**Aim of the task**
Your task is to print all of the entries exactly, though the pictures should not be included.

(Screenshot and code edit data)
*** Begin section ***

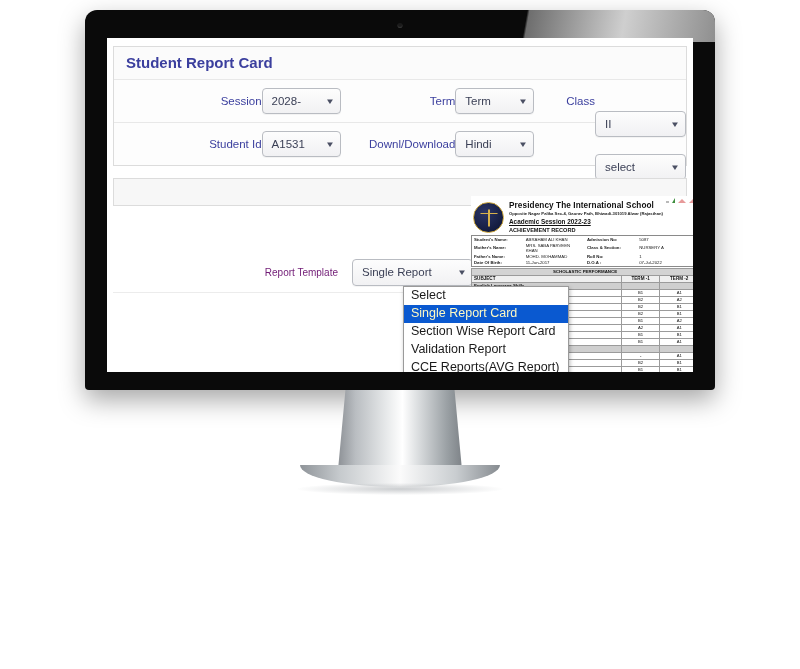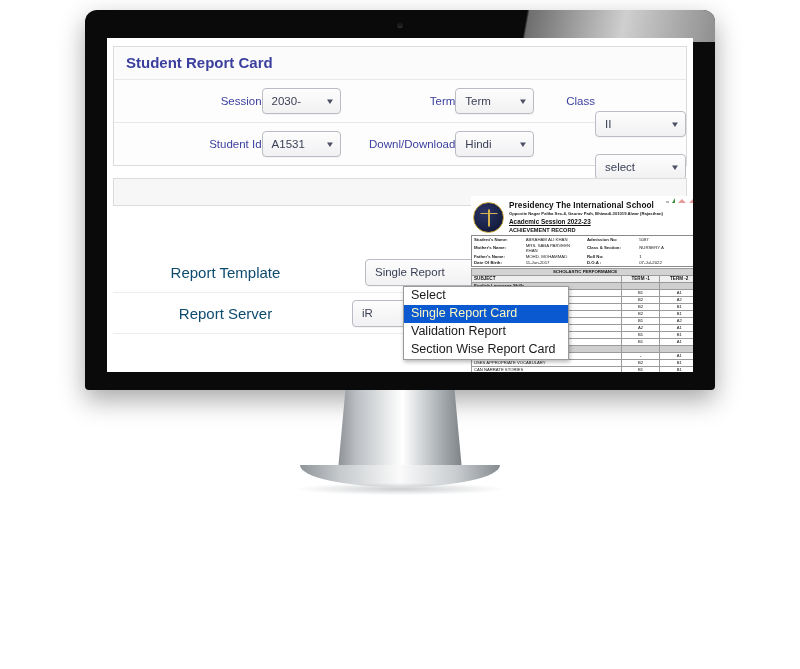"2030-" span { text: 2030- -> 2028- }
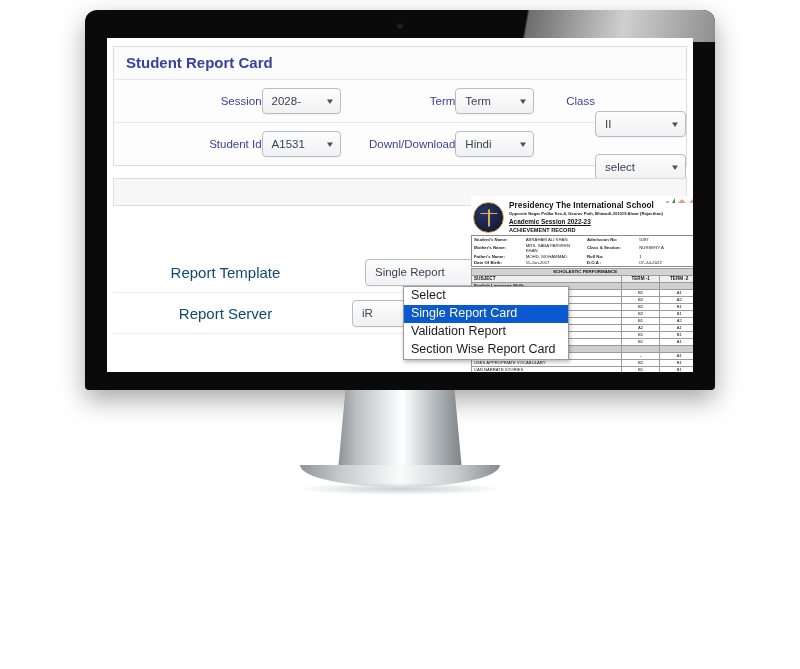"Report Template" .mid-lbl { color: #0c4a6e -> #701a75; font-size: 15px -> 10px; text-align: center -> right }
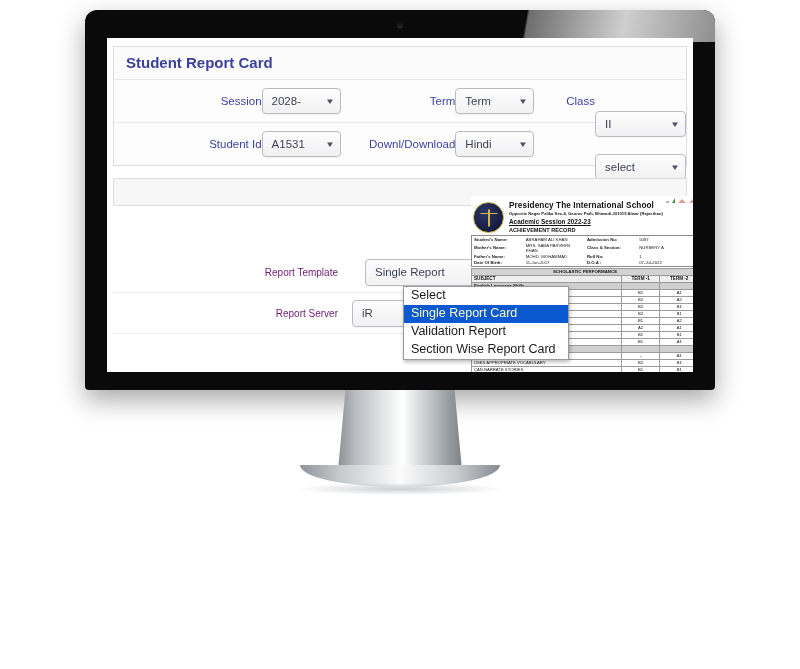"Single Report" span.sel { margin-left: 13px -> none }
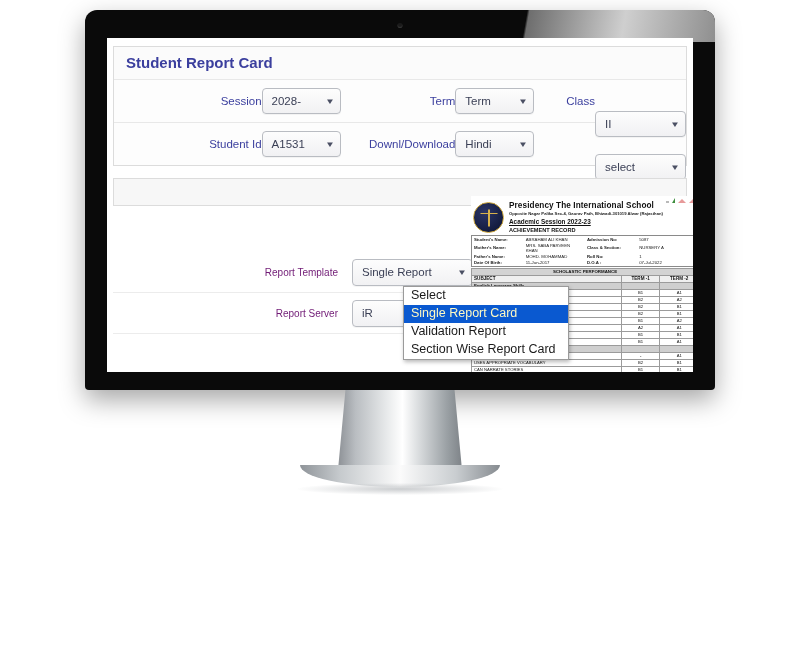"Report Server" div.mid-row { html: <div> <div>Report Server</div> <span> <span>iR</span> <span>▼</span> </span> </div> -> none }
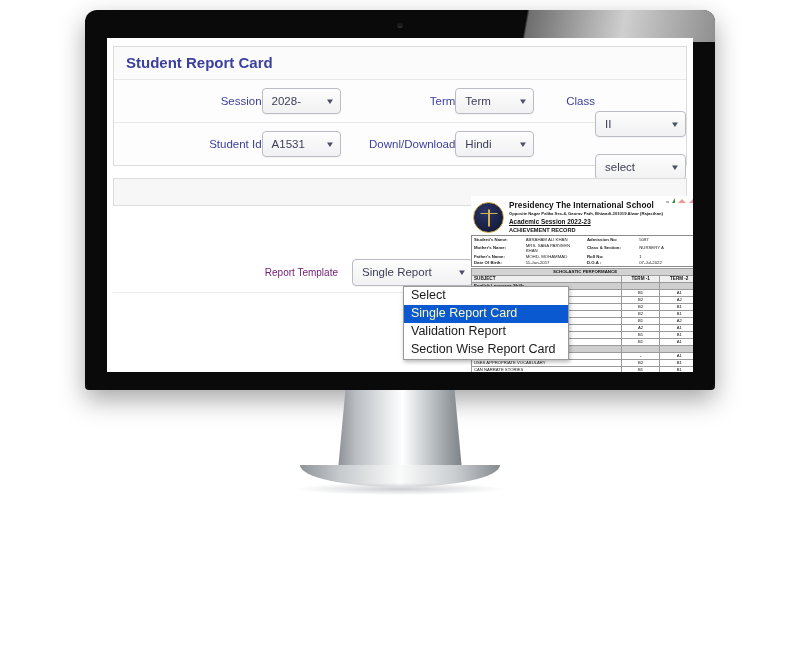"Validation Report" div.dd-item { order: before "Section Wise Report Card" -> after "Section Wise Report Card" }
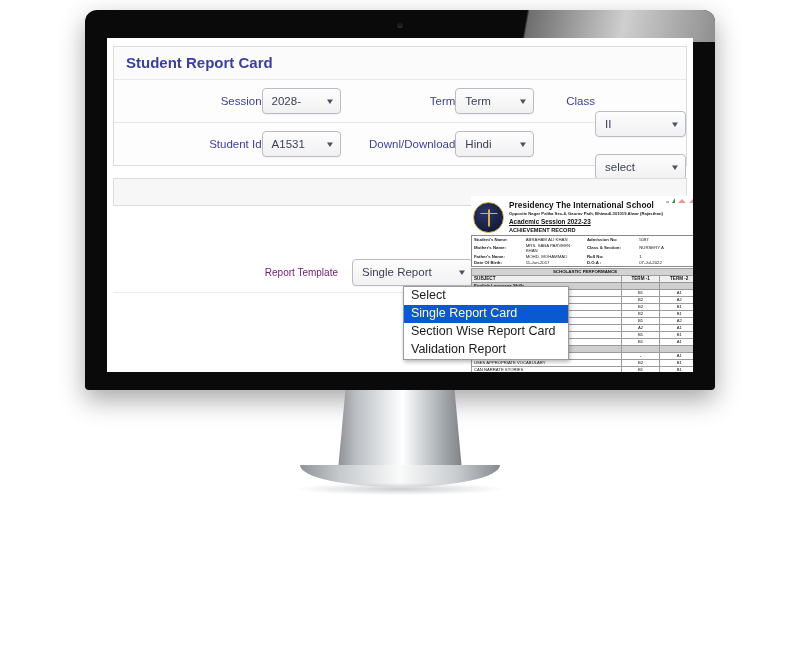"CCE Reports(AVG Report)" div.dd-item { html: none -> <div>CCE Reports(AVG Report)</div> }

*** End section ***

**Final answer**
"2030-" span { text: 2030- -> 2028- }
"Report Template" .mid-lbl { color: #0c4a6e -> #701a75; font-size: 15px -> 10px; text-align: center -> right }
"Single Report" span.sel { margin-left: 13px -> none }
"Report Server" div.mid-row { html: <div> <div>Report Server</div> <span> <span>iR</span> <span>▼</span> </span> </div> -> none }
"Validation Report" div.dd-item { order: before "Section Wise Report Card" -> after "Section Wise Report Card" }
"CCE Reports(AVG Report)" div.dd-item { html: none -> <div>CCE Reports(AVG Report)</div> }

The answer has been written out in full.